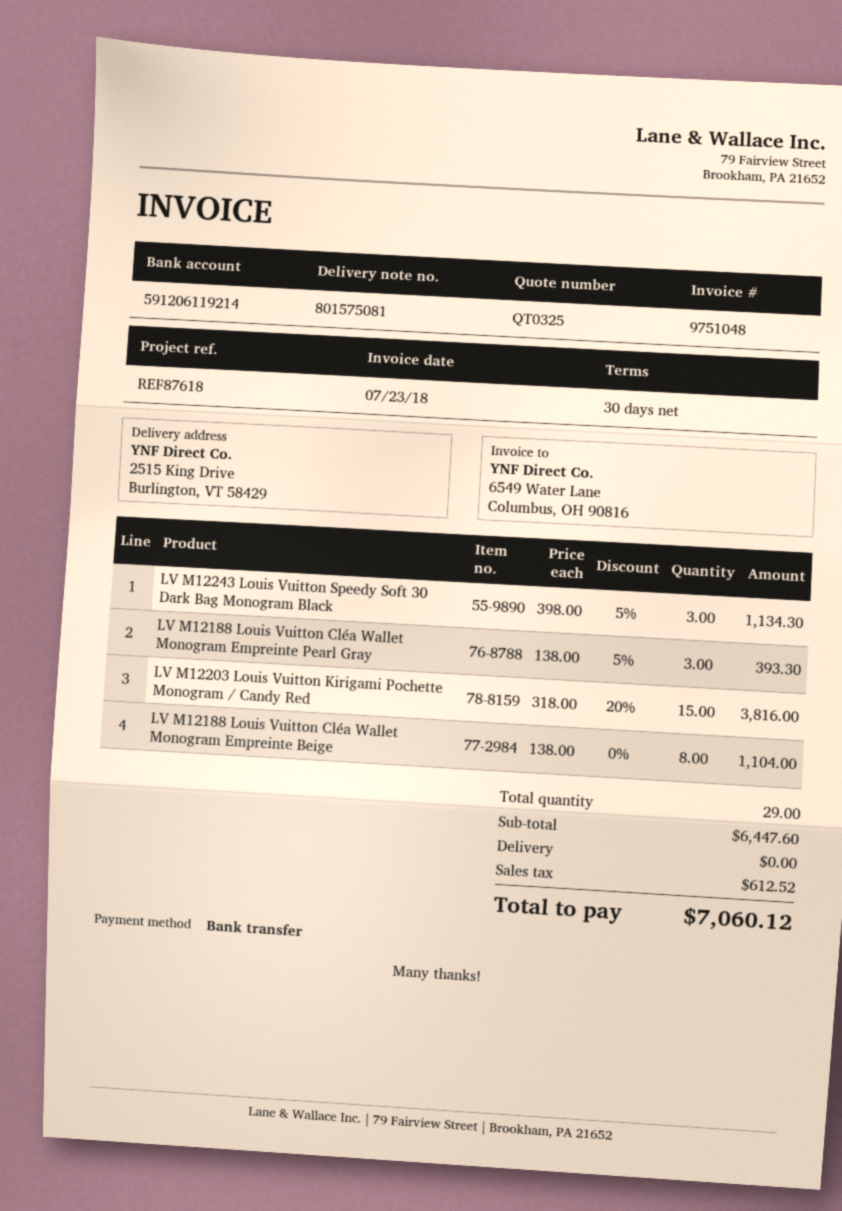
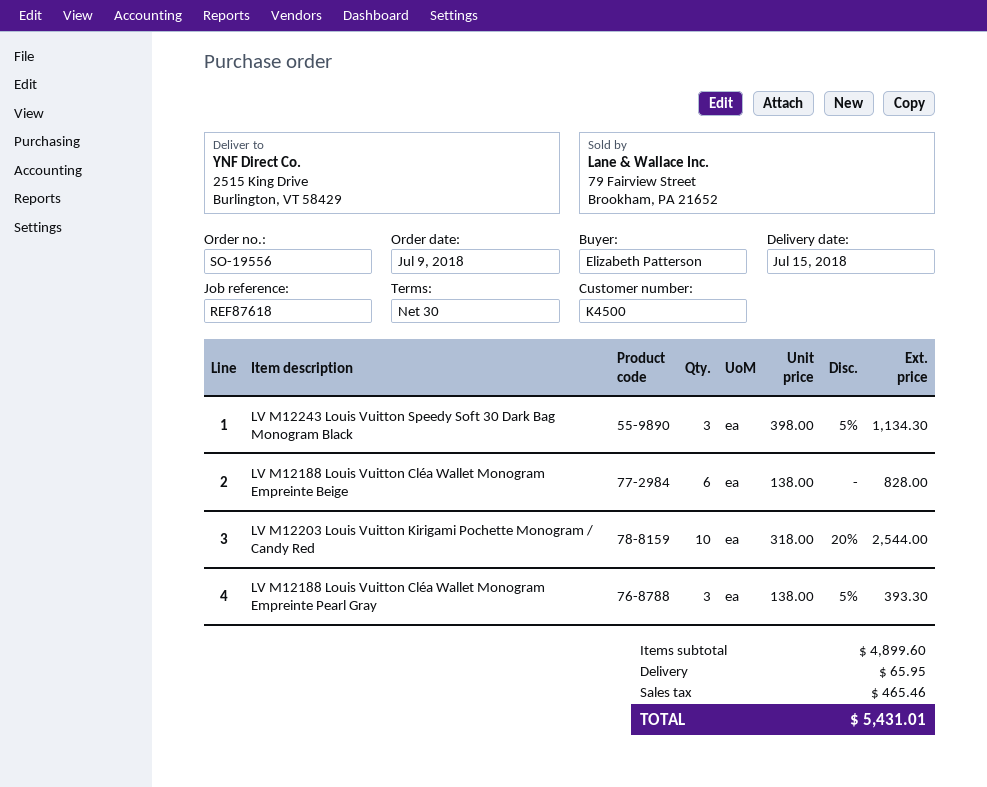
LV M12203 Louis Vuitton Kirigami Pochette Monogram / Candy Red: 15 x 318.00 - 20% = 3816.00 -> 10 x 318.00 - 20% = 2544.00
LV M12188 Louis Vuitton Cléa Wallet Monogram Empreinte Beige: 8 x 138.00 = 1104.00 -> 6 x 138.00 = 828.00
subtotal: 6447.60 -> 4899.60
shipping: 0.00 -> 65.95
tax: 612.52 -> 465.46
total: 7060.12 -> 5431.01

== == ==

[What this task involves] All of the data above needs to be retyped exactly, with the pictures removed.

[Result of the exercise]
LV M12203 Louis Vuitton Kirigami Pochette Monogram / Candy Red: 15 x 318.00 - 20% = 3816.00 -> 10 x 318.00 - 20% = 2544.00
LV M12188 Louis Vuitton Cléa Wallet Monogram Empreinte Beige: 8 x 138.00 = 1104.00 -> 6 x 138.00 = 828.00
subtotal: 6447.60 -> 4899.60
shipping: 0.00 -> 65.95
tax: 612.52 -> 465.46
total: 7060.12 -> 5431.01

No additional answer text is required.